Nick's been on the run his whole life, ever since his mother stole a charm from the most feared magician of them all, and the only person he trusts is his brother Alan. Alan's just been marked by a demon. Only Nick can save him, but to do so he must face the magicians - and kill them. The hunt is on, and Nick's going to discover things he never dreamed were out there...
This is Sarah Rees Brennan's debut novel. I think that does show, as some of the writing is a little awkward at first. It smooths out once the story gets going, however, and this is a fantastic story. The plot is fast-paced with plenty of twists and turns, and the ending cleverly pulls together hints I hadn't even noticed SRB dropping. It was one of those surprises that made me feel like I should have guessed what was coming.
The narrator, Nick, is a fascinating character, and I loved him right from the beginning - although I realise I might be in a minority here! It maybe says bad things about me that I felt like I understood him, but I did - his incomprehension of social rules, his frustration with the emotions of those around him, how he was incapable of empathy and yet, in his own screwed-up way, deeply loved his brother Alan. He was violent and ruthless, but could still feel hurt and pain. I was left desperate to know how he'll handle what happened at the end of this book (which is the first part of a trilogy).
Alan obviously cared deeply for Nick, and came across as patient and loving.
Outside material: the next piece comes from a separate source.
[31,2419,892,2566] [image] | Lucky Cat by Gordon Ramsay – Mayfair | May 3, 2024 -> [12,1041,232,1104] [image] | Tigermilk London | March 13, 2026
However, his desire for a normal life, and his many lies, saved him from being too good. The other two main characters were Mae and Jamie, sister and brother. At first I shared Nick's frustration with Mae, but as she grew on him she grew on me too. Initially some of Jamie's wisecracks felt a little forced, but as the character developed he became much more interesting. And it's brilliant to see a gay character for whom being gay is not a huge part of the plot - there's no drama over his sexuality, it's just accepted.
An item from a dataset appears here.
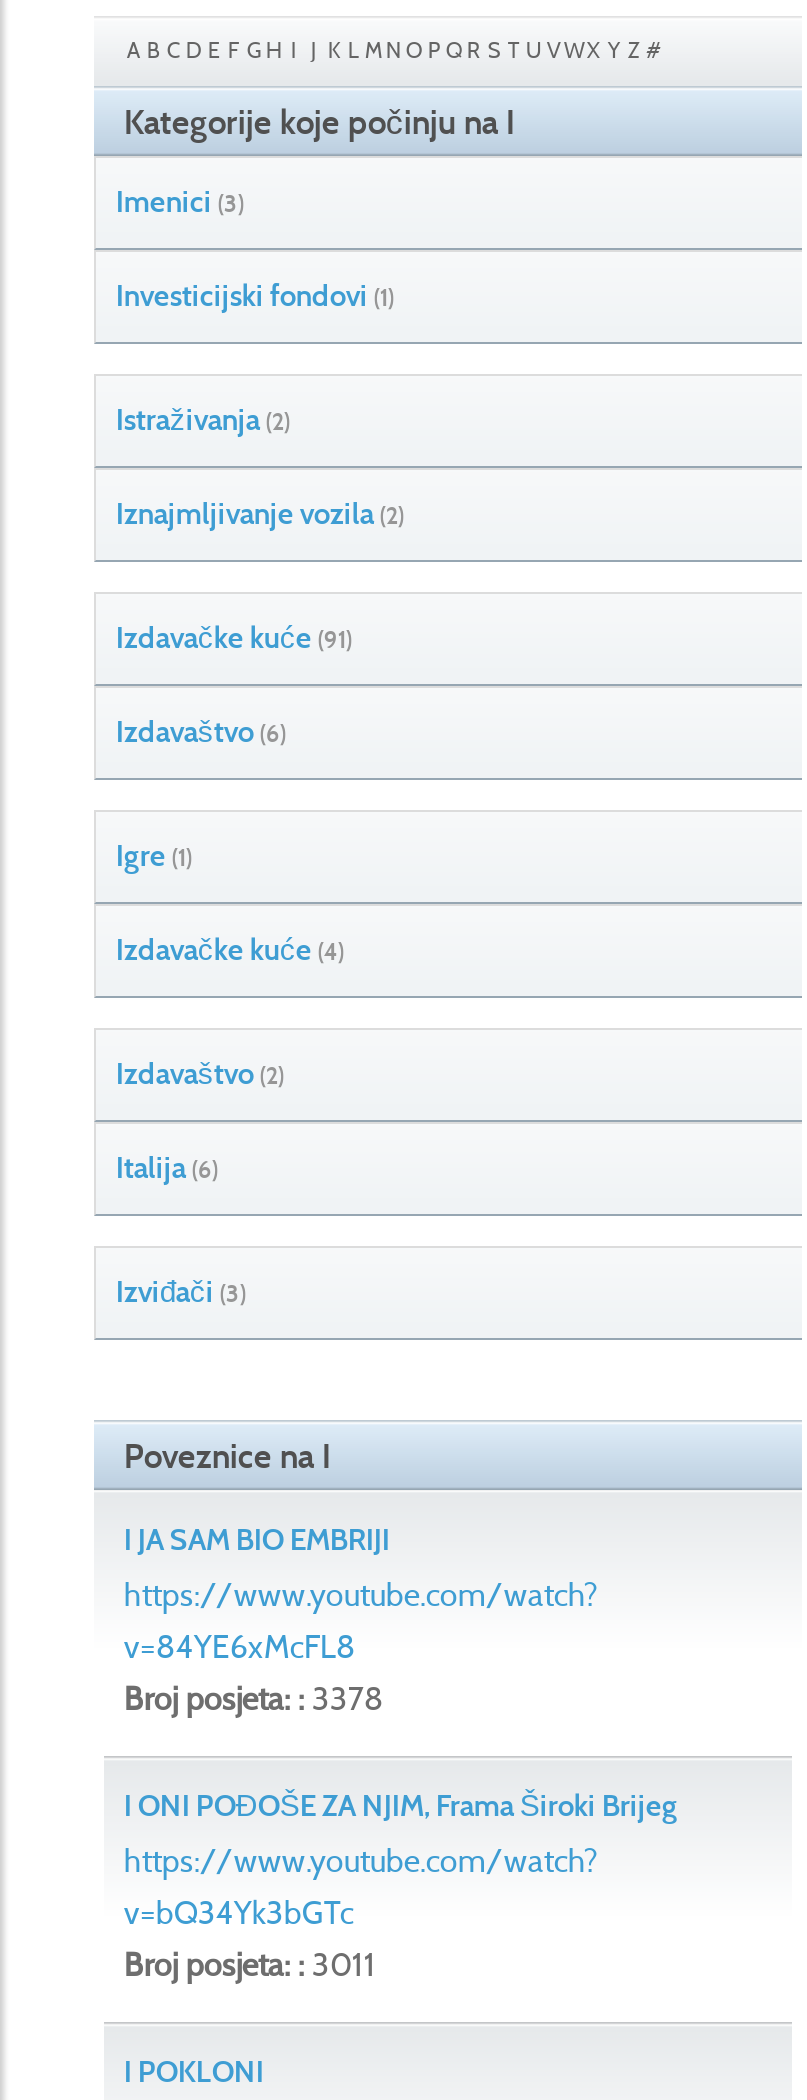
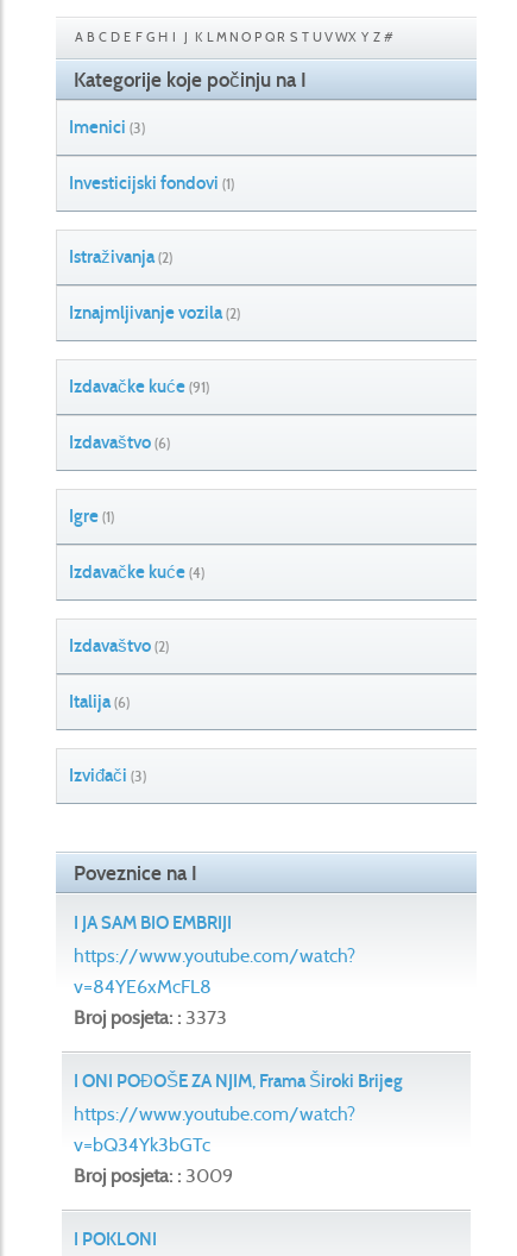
[124,1680,384,1718] Broj posjeta: : 3378 -> [73,1006,227,1029] Broj posjeta: : 3373
[124,1946,376,1984] Broj posjeta: : 3011 -> [73,1164,233,1187] Broj posjeta: : 3009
I also liked the world SRB created, and I'd like to see more of it. She's got a new take on the idea of the Goblin Market - after finishing I rushed to look it up, as I couldn't remember what I'd read of it before. In Christina Rossetti's poem, the Goblin Market was the work of the Unseelie Court, and involves the taboo of eating fairy food leading to death. In The Demon's Lexicon, the Goblin Market is a human invention, where those who aren't magicians trade magical items and summon demons through dance. So, very different! I hope it's something we get to see more of. I loved the imagery and descriptions, and the acknowledgement that even when opposing evil, people are going to try and make a profit. There were a few great cameo characters as well - I hope Sin reappears in later books.
Overall, I loved this book, and cannot wait for next summer, when the next is due to be published. I'd recommend it to anyone who enjoys dark urban fantasy and ambiguous characters.